Prasoon Chaturvedi, Ph.D
Senior Director, Head of DMPK at C4 Therapeutics Watertown, Massachusetts, United States

Prasoon Chaturvedi, Ph.D., has been working in the DMPK space in the Boston/Cambridge, MA, for more than twenty years. Besides working at some well-known Boston area biotech companies, Prasoon has established DMPK function from the ground-up at several Boston area start-ups and has led DMPK efforts for multiple successful IND, CTA, and NDA filings. Over the last two decades, Prasoon has worked with numerous cutting-edge technologies to drive drug development endeavors in multiple therapeutic areas including infectious disease, oncology, hematology, cardiovascular, inflammation and rare diseases.

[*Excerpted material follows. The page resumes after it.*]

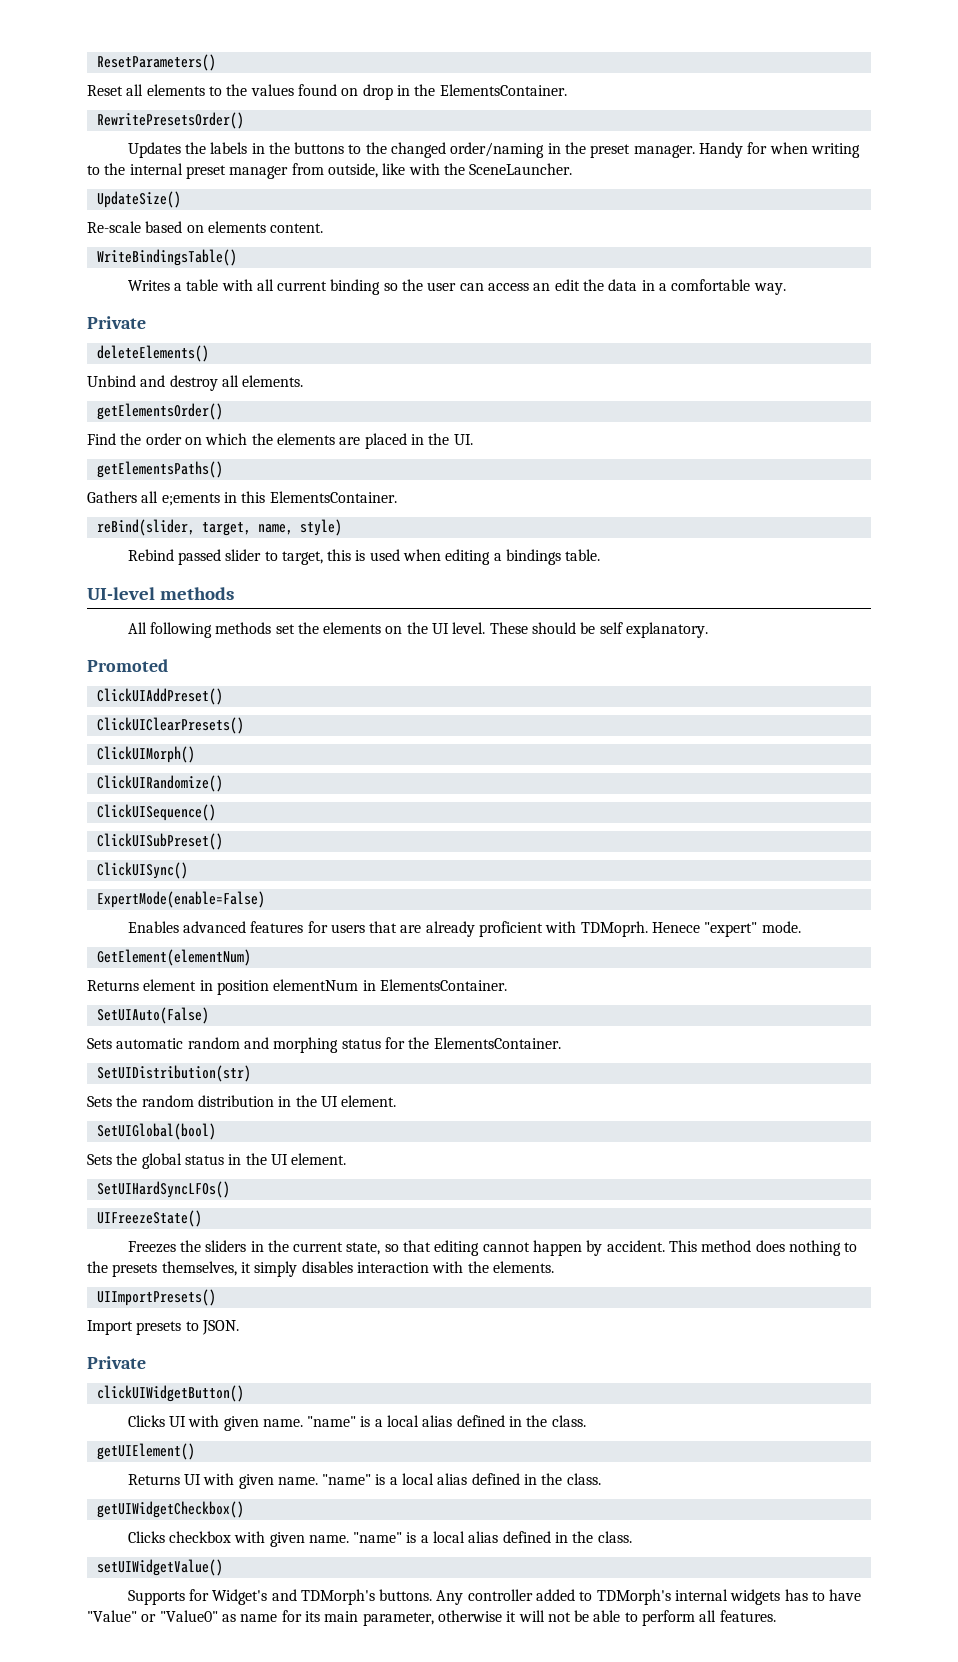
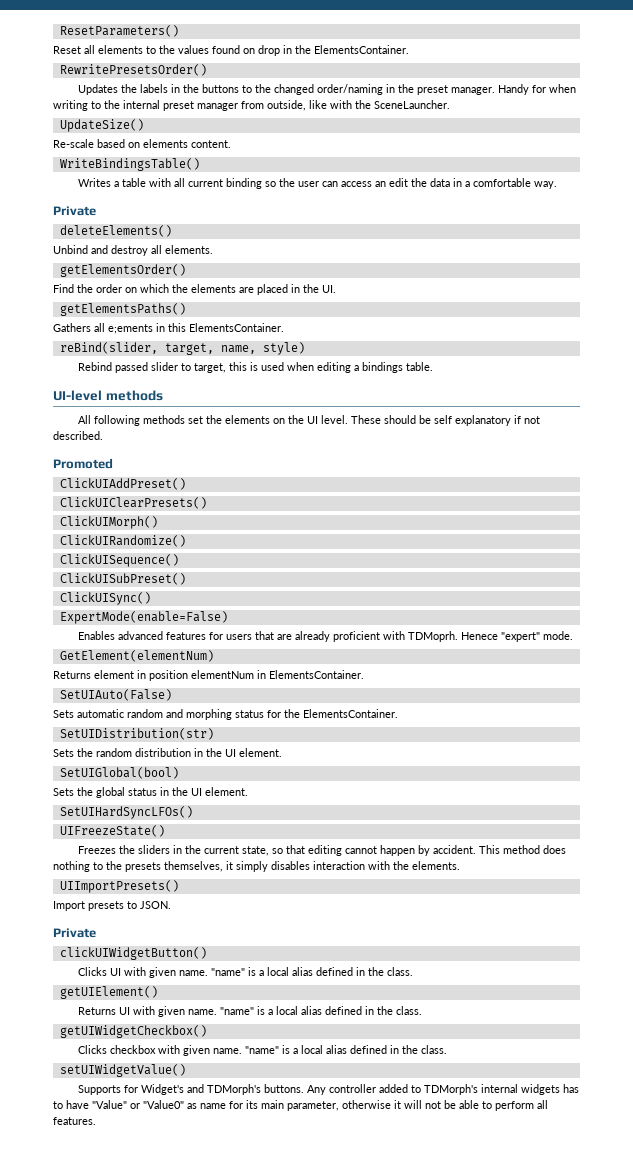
- These should be self explanatory.
+ These should be self explanatory if not described.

During the course of his career, Prasoon has had an opportunity to work with a wide variety of drugs including chemically modified tetracyclines, covalent kinase inhibitors and siRNAs, and has made key DMPK contributions for several marketed drugs including NUZYRA^© (Omadacycline) and ONPATTRO^© (Patisiran). Presently, he leads the DMPK function at C4 Therapeutics, where he is supporting development of a novel class of protein destroying drugs, known as protein degraders (BiDACs^TM and MonoDACs^TM). Prasoon holds a Ph.D. from IIT, Roorkee (India), and did his post-doctoral training at E.K. Shriver Center of Harvard Medical School, MA.

Dr. Daniel Albaugh
Associate Director, Global Metabolism and Environmental Sciences, USA

• More than 20 years of drug development experience in the pharmaceutical industry
• Currently serves as Global Analytical Lead for Metabolism and Environmental Sciences
• Prior to his current position, served as Senior Manager, In Vitro Metabolism and Metabolite Identification, for Covance, where he managed a multi-disciplinary scientific team responsible for the conduct of In Vitro and In Vivo Metabolism and Metabolite Identification studies
• Previously served as Manager, Metabolism Laboratory Operations, for Covance, where he managed a multi-disciplinary team responsible for the conduct of In Vitro Metabolism studies
• Before joining Covance, held number of positions with Boehringer Ingelheim Pharmaceuticals in Ridgefield, Connecticut, where most recently he was assigned as a DMPK Project Discipline Leader.